Web page edit records:

....

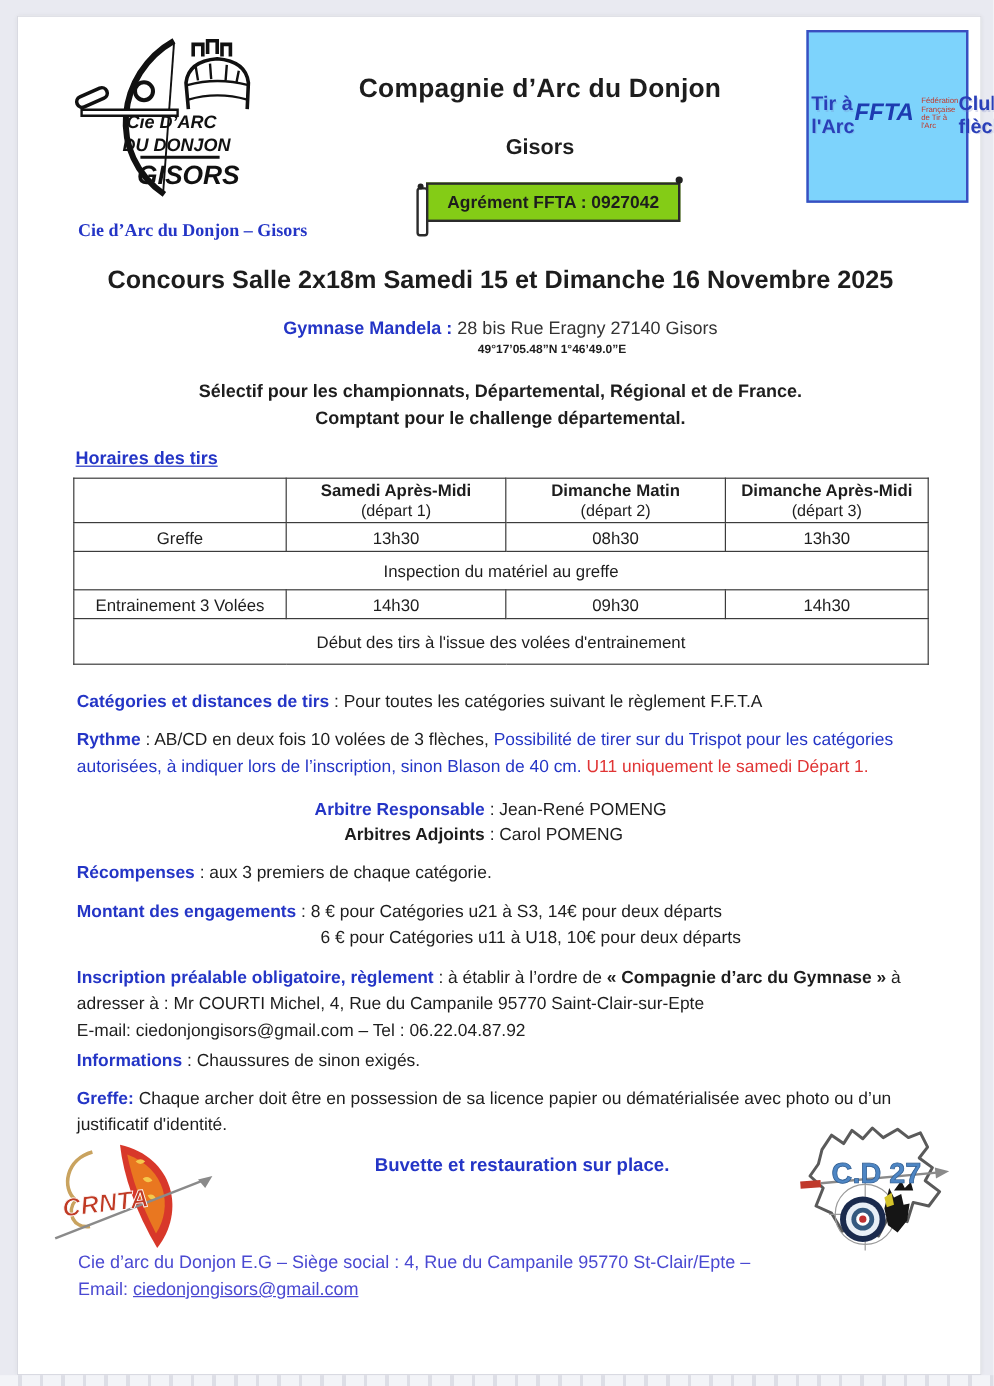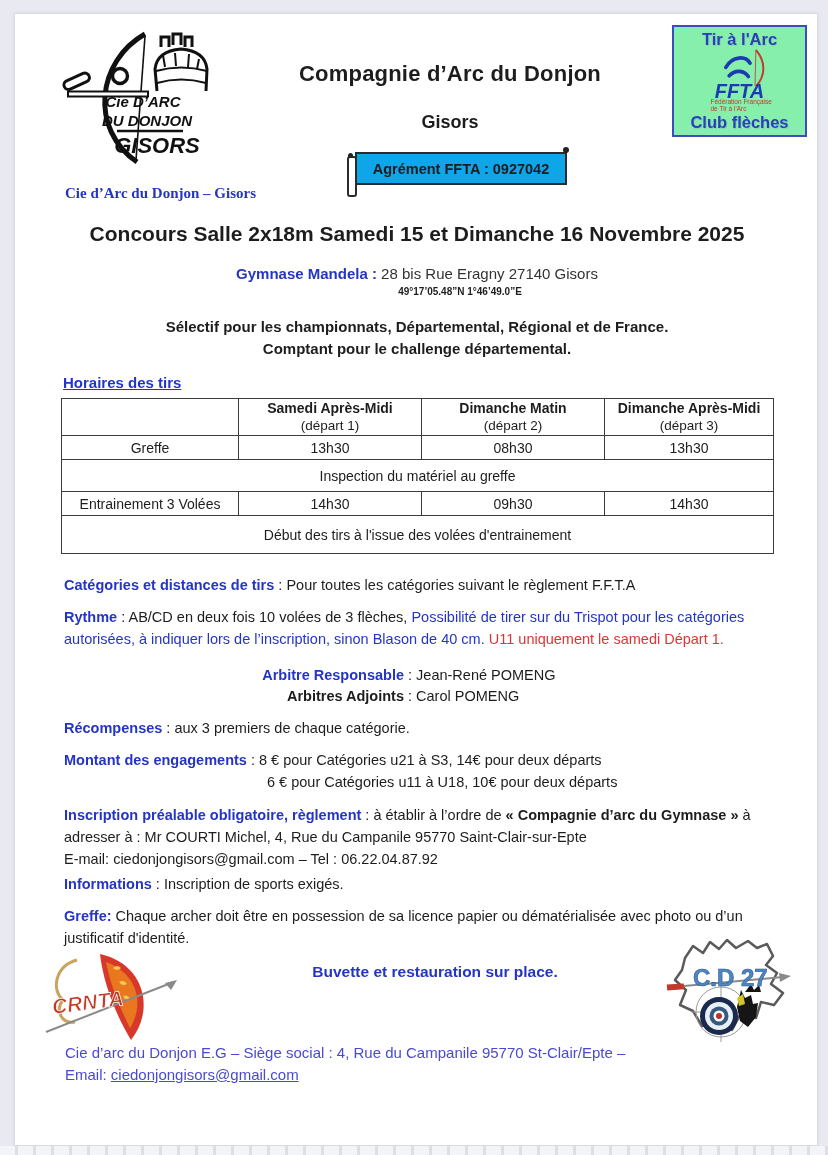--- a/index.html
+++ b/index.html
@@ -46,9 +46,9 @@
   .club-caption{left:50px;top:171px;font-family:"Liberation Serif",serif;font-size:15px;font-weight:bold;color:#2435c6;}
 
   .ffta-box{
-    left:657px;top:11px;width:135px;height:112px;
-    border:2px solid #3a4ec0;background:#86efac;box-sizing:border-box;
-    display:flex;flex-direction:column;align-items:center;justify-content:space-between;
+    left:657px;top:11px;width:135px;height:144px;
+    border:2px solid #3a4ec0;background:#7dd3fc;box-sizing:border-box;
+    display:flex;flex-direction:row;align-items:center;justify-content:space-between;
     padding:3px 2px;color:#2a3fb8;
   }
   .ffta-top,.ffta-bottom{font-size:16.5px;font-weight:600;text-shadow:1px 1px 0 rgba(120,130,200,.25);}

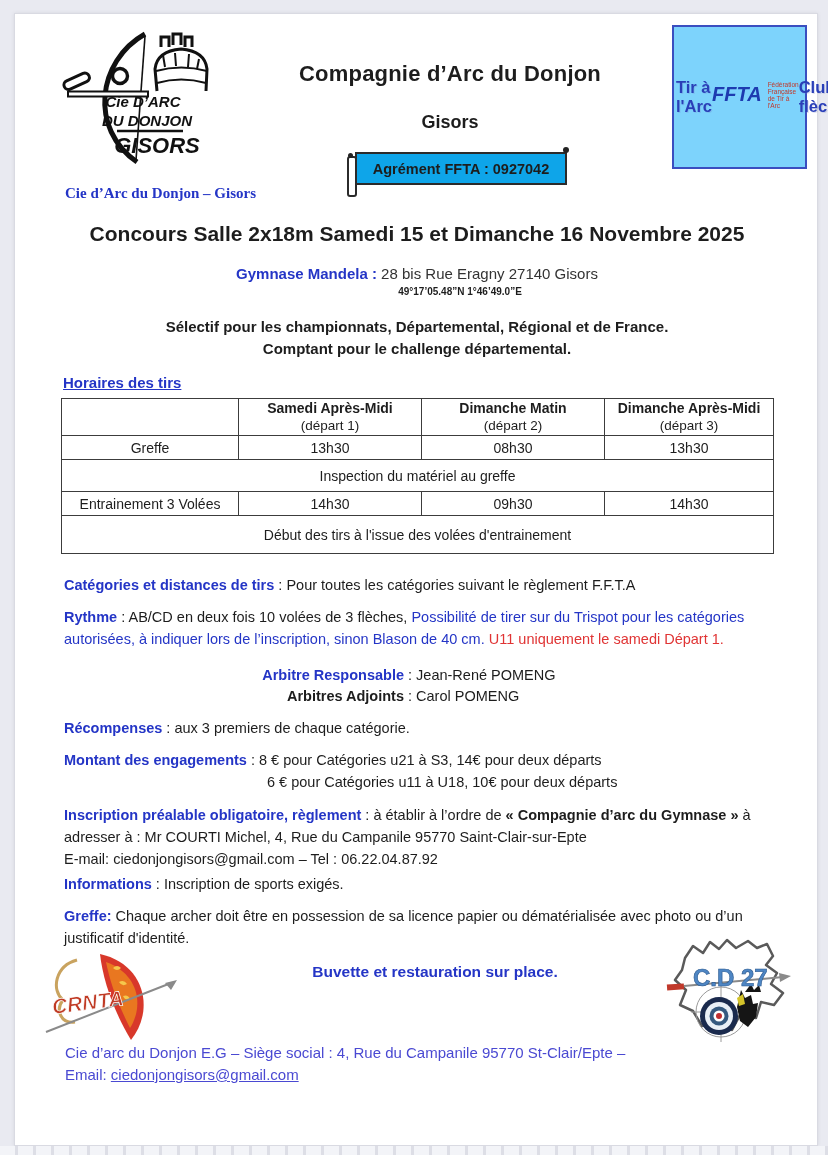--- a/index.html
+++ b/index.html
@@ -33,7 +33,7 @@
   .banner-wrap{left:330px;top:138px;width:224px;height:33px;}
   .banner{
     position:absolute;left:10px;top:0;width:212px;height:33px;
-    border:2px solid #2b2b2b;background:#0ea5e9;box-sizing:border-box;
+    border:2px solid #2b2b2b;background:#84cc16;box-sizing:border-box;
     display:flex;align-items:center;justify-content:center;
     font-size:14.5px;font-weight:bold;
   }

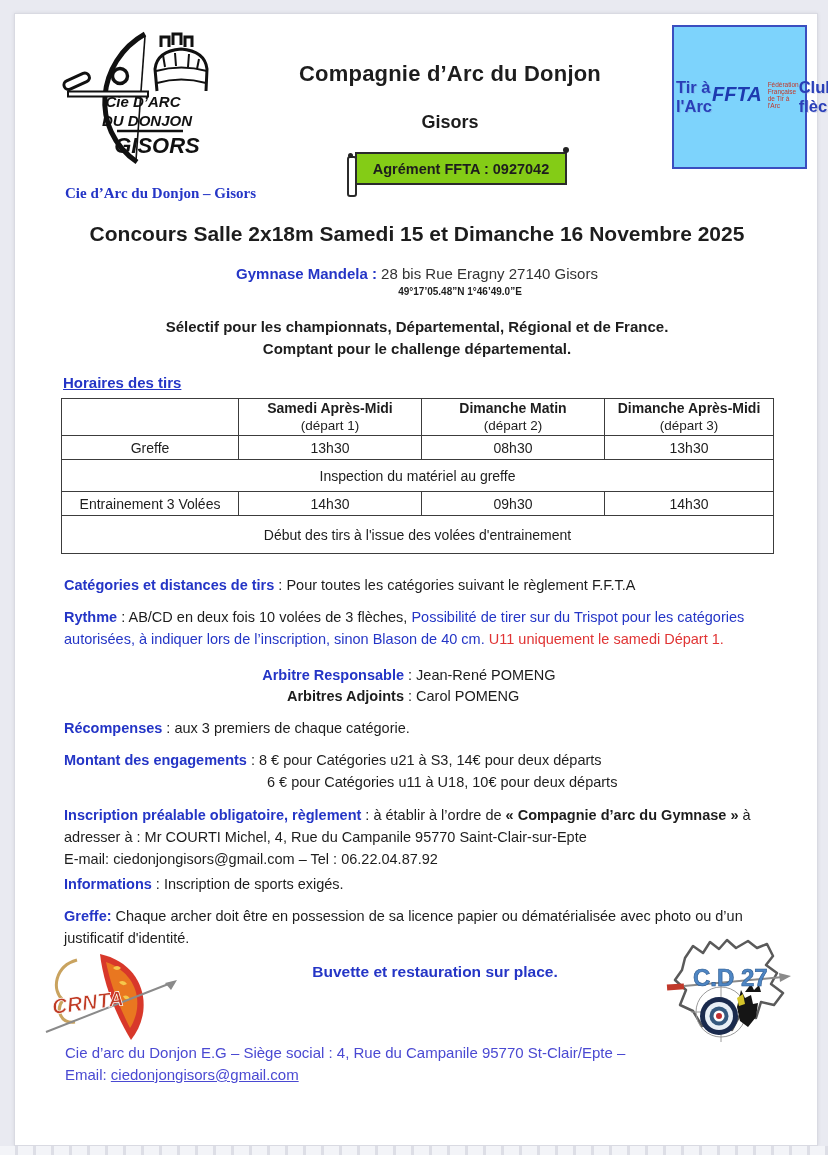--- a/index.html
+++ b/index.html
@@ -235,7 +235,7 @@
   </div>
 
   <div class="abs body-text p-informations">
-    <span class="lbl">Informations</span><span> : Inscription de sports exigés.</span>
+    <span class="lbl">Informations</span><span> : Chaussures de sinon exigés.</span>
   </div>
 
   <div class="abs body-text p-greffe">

....

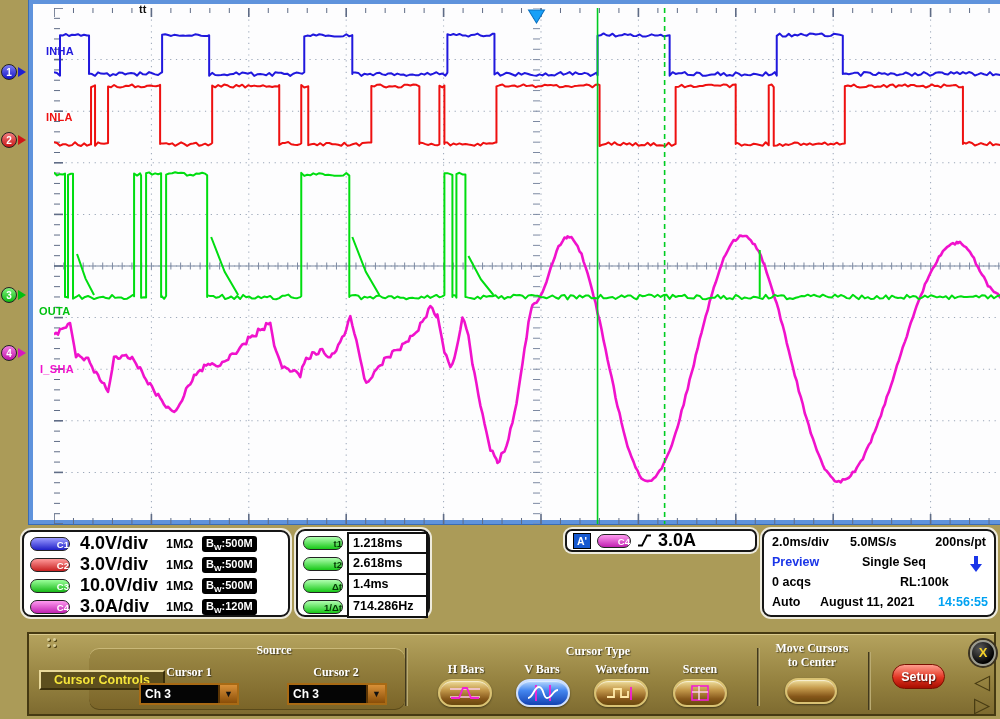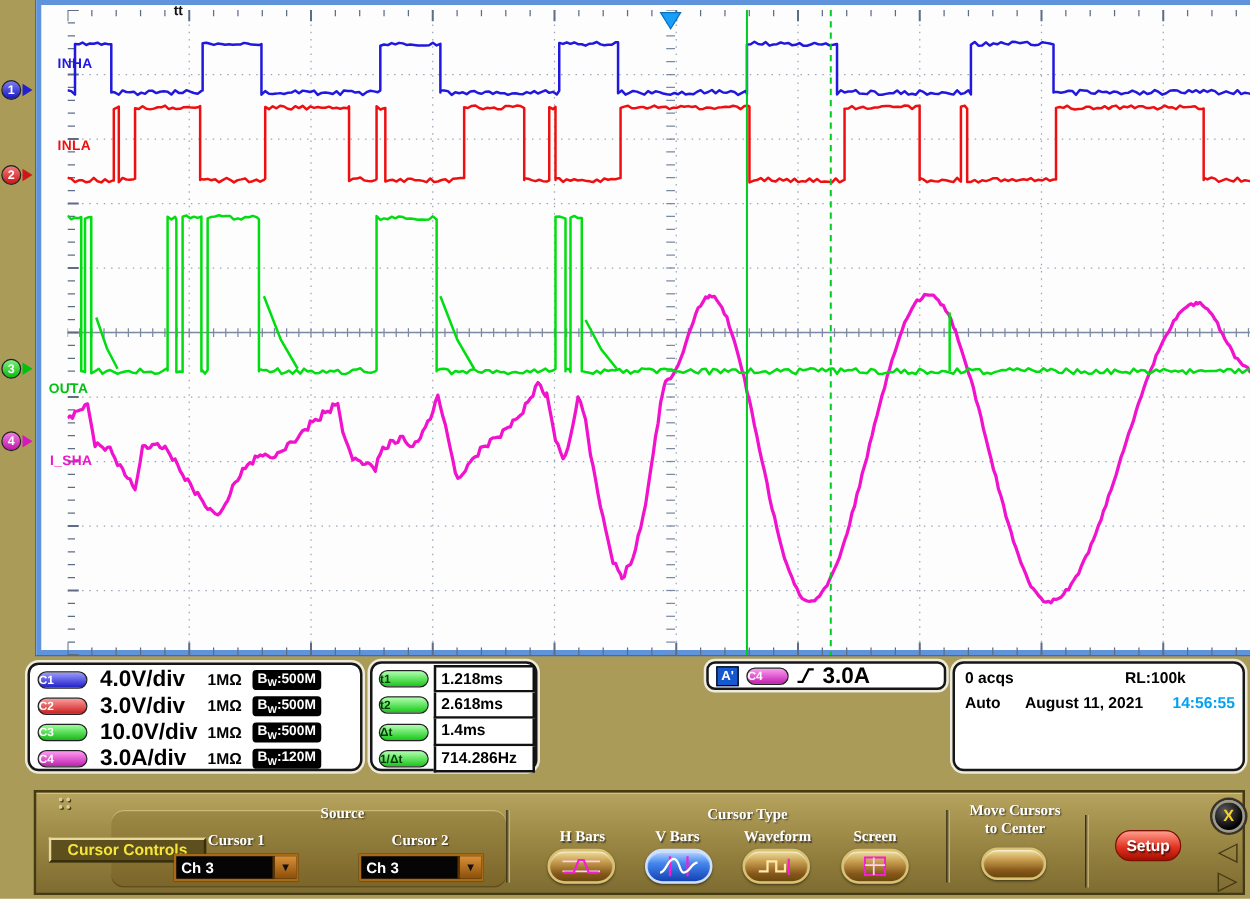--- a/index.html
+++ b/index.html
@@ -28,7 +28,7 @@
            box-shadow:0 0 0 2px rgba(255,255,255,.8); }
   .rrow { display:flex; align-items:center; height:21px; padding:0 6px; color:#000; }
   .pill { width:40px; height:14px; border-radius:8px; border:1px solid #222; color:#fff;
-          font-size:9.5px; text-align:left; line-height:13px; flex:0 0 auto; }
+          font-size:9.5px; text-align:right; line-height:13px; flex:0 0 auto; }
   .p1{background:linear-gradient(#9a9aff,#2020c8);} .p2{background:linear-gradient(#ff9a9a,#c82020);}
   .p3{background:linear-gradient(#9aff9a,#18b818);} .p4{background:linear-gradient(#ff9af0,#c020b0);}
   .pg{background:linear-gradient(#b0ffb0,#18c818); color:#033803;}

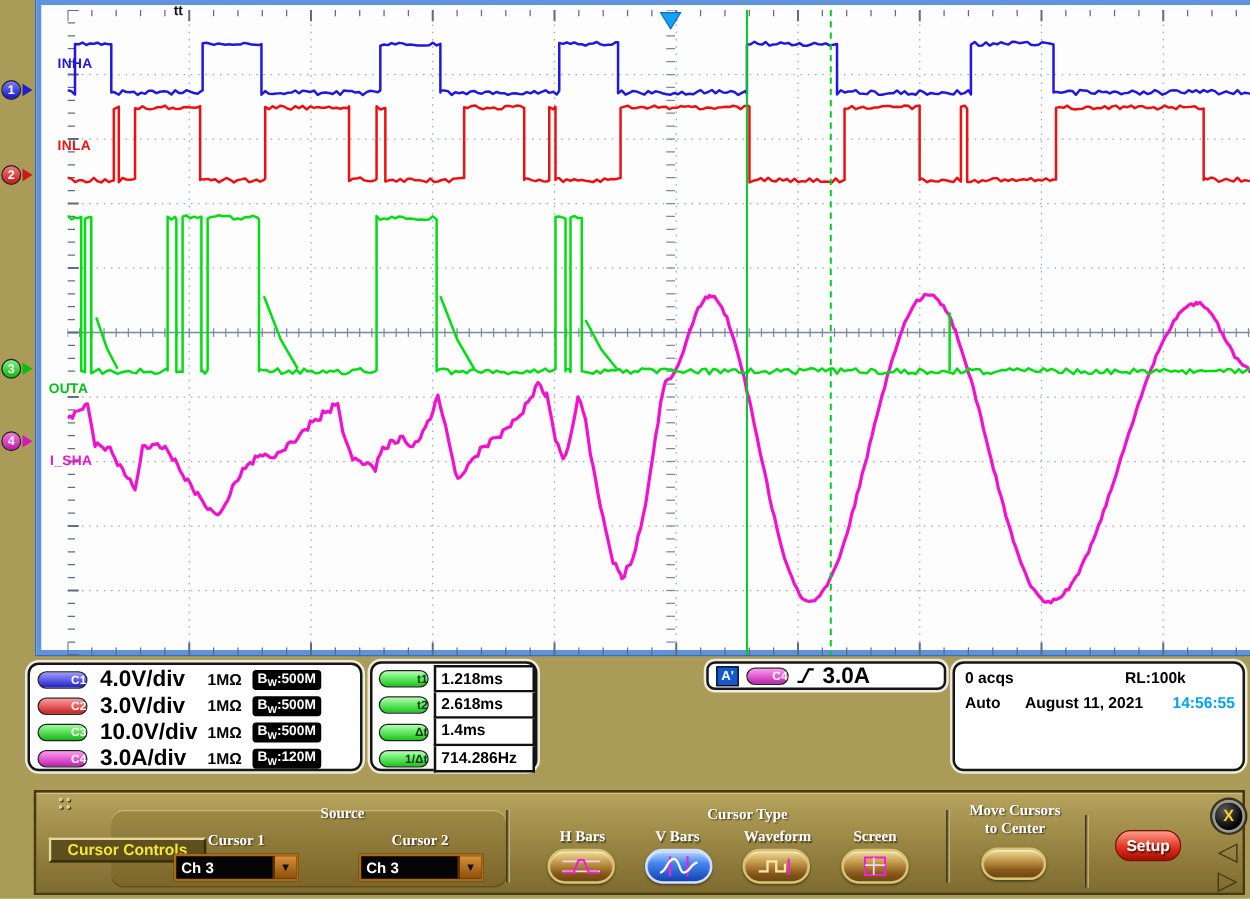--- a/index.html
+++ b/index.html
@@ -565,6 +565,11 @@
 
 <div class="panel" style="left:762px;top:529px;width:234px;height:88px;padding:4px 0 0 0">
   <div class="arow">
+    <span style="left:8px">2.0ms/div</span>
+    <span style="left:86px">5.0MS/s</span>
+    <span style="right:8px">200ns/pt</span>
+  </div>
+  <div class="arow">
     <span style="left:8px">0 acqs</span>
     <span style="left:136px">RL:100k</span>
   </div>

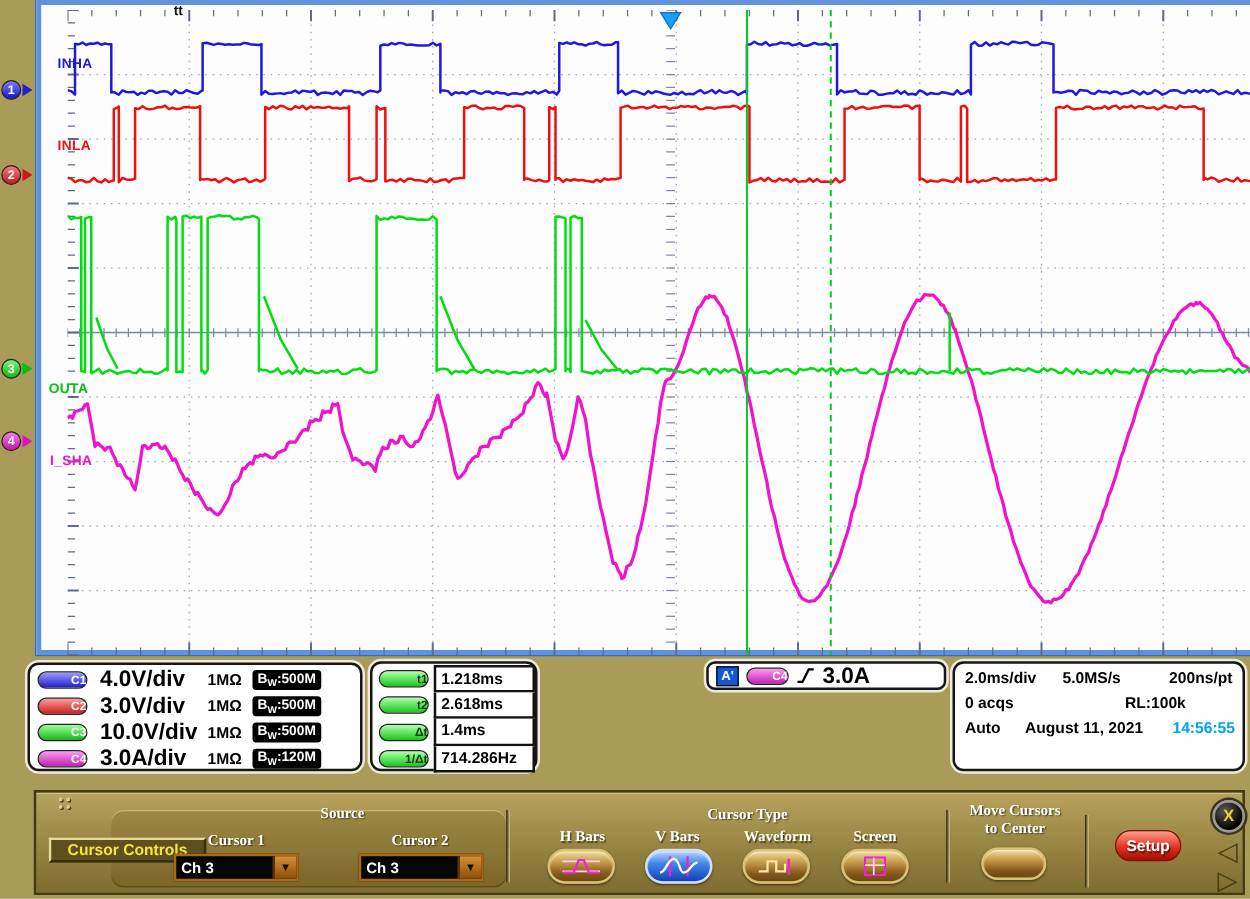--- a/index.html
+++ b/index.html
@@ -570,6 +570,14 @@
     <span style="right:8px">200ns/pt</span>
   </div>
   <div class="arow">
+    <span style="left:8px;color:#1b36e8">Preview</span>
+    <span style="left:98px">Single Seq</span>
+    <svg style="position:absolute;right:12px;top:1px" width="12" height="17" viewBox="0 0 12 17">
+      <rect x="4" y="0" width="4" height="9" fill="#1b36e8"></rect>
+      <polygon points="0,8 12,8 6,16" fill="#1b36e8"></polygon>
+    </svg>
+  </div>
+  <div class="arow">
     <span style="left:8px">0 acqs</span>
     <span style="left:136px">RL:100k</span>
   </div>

....

-- Assignment --
Each line from the one that contains "font-size:14.5px;font-weight:bold;" down to the one that contains "de sports exigés.</span>" is to be returned exactly as it stands above, both ends included, with pictures removed.

-- Answer to the problem --
     font-size:14.5px;font-weight:bold;
   }

--- a/index.html
+++ b/index.html
@@ -235,7 +235,7 @@
   </div>
 
   <div class="abs body-text p-informations">
-    <span class="lbl">Informations</span><span> : Inscription de sports exigés.</span>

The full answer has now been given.